Random Talk · Shining Moon

Just some random complains and notes about server infra management. I think those are my motivations to move to kubernetes.

Won’t explain k8s or docker in detail, and how they solve those problems in this post.

Infrastructure level(on AWS)

We use following services provided by AWS.

Compute:
- EC2
- AutoScaling Group
- Lambda
network:
- VPC (SDN network)
- DNS (route53)
- CDN (CloudFront)
Loadbalancer:
- ELB (L4)
- NLB (L4, ELB successor, support static IP)
- ALB (L7)
Storage:
- EBS (block storage)
- EFS (hosted NFS)
- RDS(MySQl/PostgreSQL …)
- Redshift (data warehouse)
- DynamoDB (KV)
- S3 (object storage)
- Glacier (cheap archive storage)
Web Firewall (WAF)
Monitor (CloudWatch)
DMS (ETL) …

For infra management, in early days, we just click, click, click… or write some simple scripts to call AWS api.

With infra resources growing, management became complex, a concept called Infrastructure as Code rising.

AWS provides CloudFormation as orchestration tool, but we use terraform (for short: CloudFormation sucks, for long: Infrastructure as Code)

So far, not bad.(tweak those services internally is another story… never belive work out of box)

Application level

configuration management (setup nginx, jenkins, redis, twemproxy, ElasticSearch or WTF..)
CI/CD
dependency management

They’re complicated, people developped bunch of tools to handle: puppet, chef, ansible, saltstack …
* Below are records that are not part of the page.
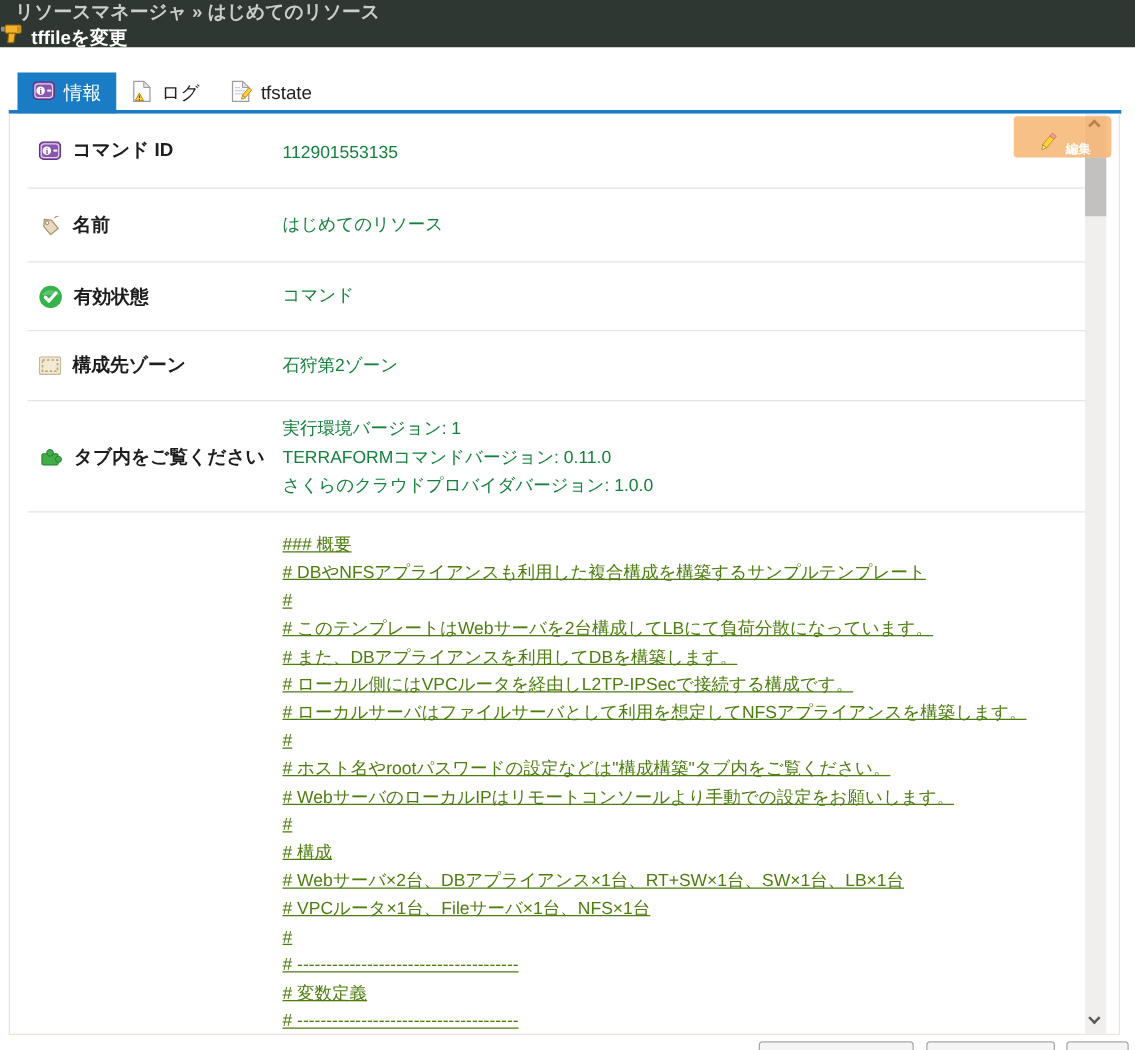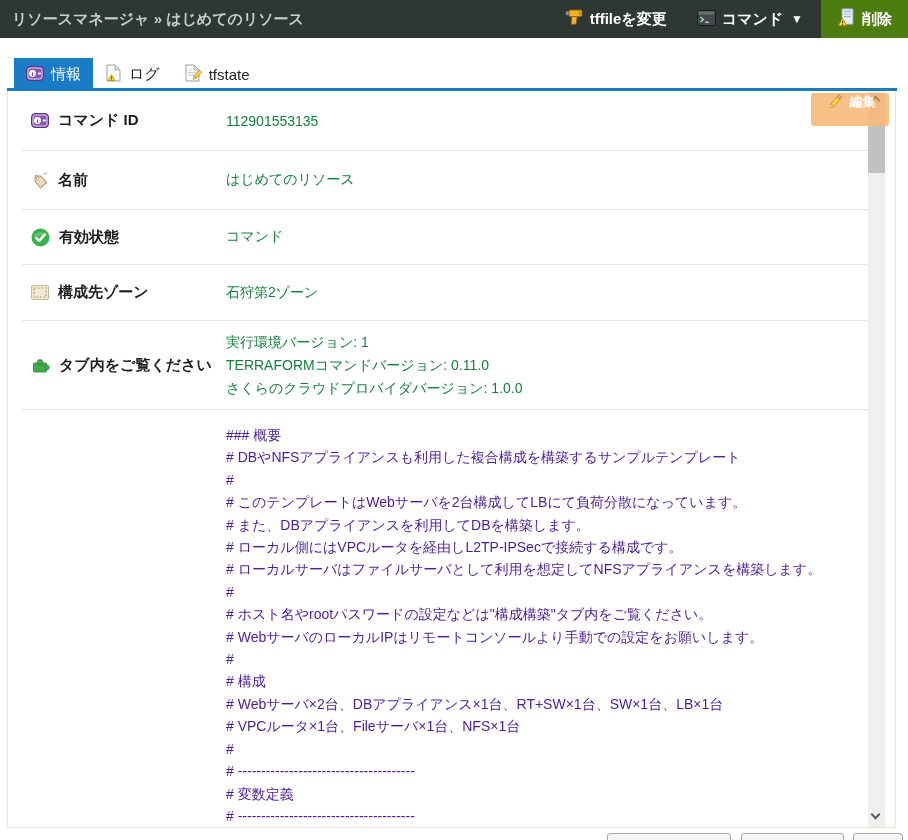--- a/index.html
+++ b/index.html
@@ -16,8 +16,9 @@
     height: 38px;
     background: #2e3731;
     display: flex;
-    align-items: center;
+    align-items: flex-start;
     color: #c9cdc8;
+    flex-direction: column;
   }
   .breadcrumb {
     margin-left: 12px;

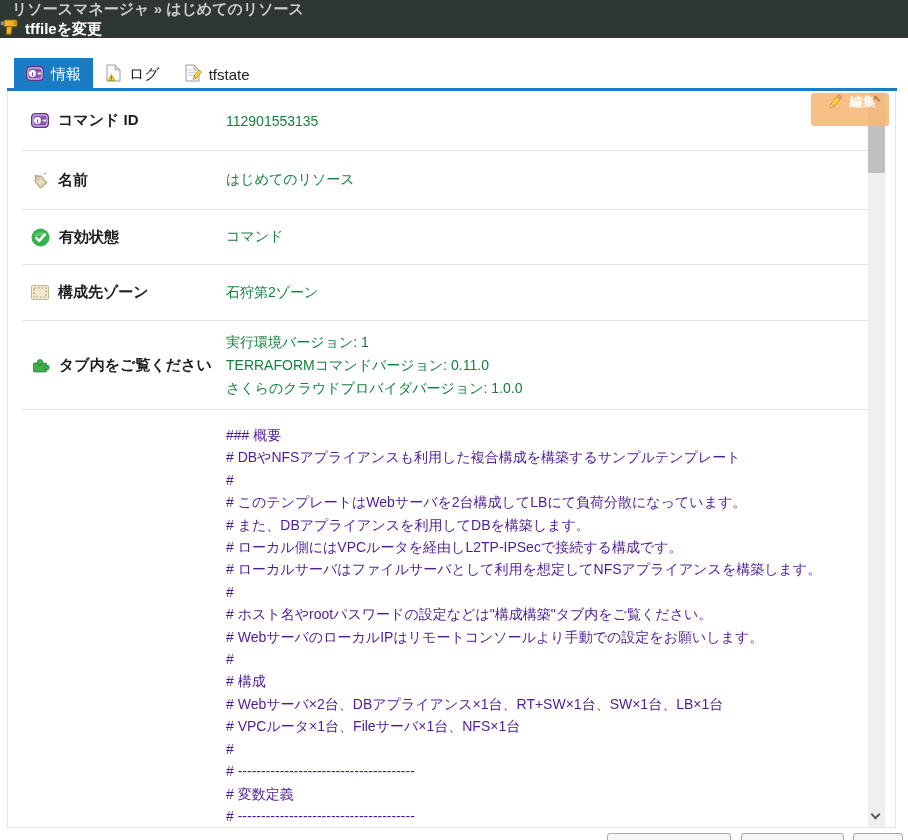--- a/index.html
+++ b/index.html
@@ -102,8 +102,8 @@
     width: 78px; height: 33px;
     background: rgba(242,153,60,0.62);
     border-radius: 3px;
-    display: flex; align-items: flex-start; justify-content: center; gap: 5px;
-    color: #fff; font-size: 13px; font-weight: bold;
+    display: flex; align-items: flex-end; justify-content: center; gap: 5px;
+    color: #fff; font-size: 10px; font-weight: bold;
     cursor: pointer; z-index: 5;
   }
 

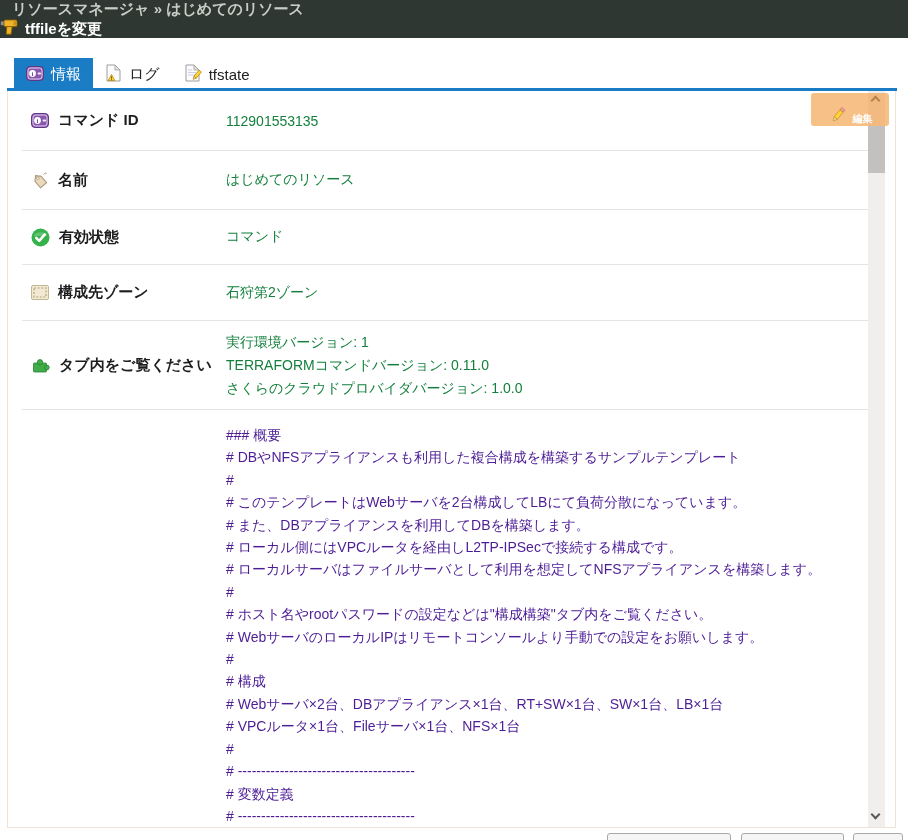--- a/index.html
+++ b/index.html
@@ -92,8 +92,9 @@
     padding: 14px 60px 0 218px;
     font-size: 14px;
     line-height: 22.4px;
-    color: #4c1d95;
+    color: #4d7c0f;
     white-space: pre-wrap;
+    text-decoration: underline;
   }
They’re great and working, but writing correct code still a challenge when changes involves:

Upgrade server os from ubuntu12.04 to 18.04? Change OS from ubuntu to CentOS?
- upgrade dependency, and configurations (it’s a hell!)
- Deploy an upgraded new server into cluster, do AB testing with old server: if boom!! ok,lets rollback else rollout to all.
Previously, we use single nginx to do request dispatch, now we need setup 2 in every available zone for HA purpose, and do DNS round robin for them?
- Actully, it depends on how you setup previous nginx, in a dedicated autoscaling group? or on a dedicated server? or share a server with other componments?
Service A & B have low traffic before, setup dedicated servers for them is wastefully, so they share servers, but we need split them for now?
- Setup new group for B, configure loadbalacer rule to redirect service B traffic to it. (okay, resuing existing lb or setup new one? depends…)
- Change deployment flow, since B is on different servers.
- Clean up B’s legacy configure on A, or setup a new group for A, and migrate A? really depends…
ElasticSearch have 3 nodes before, we have bunch of new features rely on it, scale to 5 nodes?
- Bootstrap two new servers
- Create 2 EBS volume and attach to them
- Provision them to install ElasticSearch
- Make them join existing cluster. (be careful about CPU & IO pressure during shards reallocation).

Hard to test, hard to rollback, because every line of code has side effect, depends on how you break things, fix method is different.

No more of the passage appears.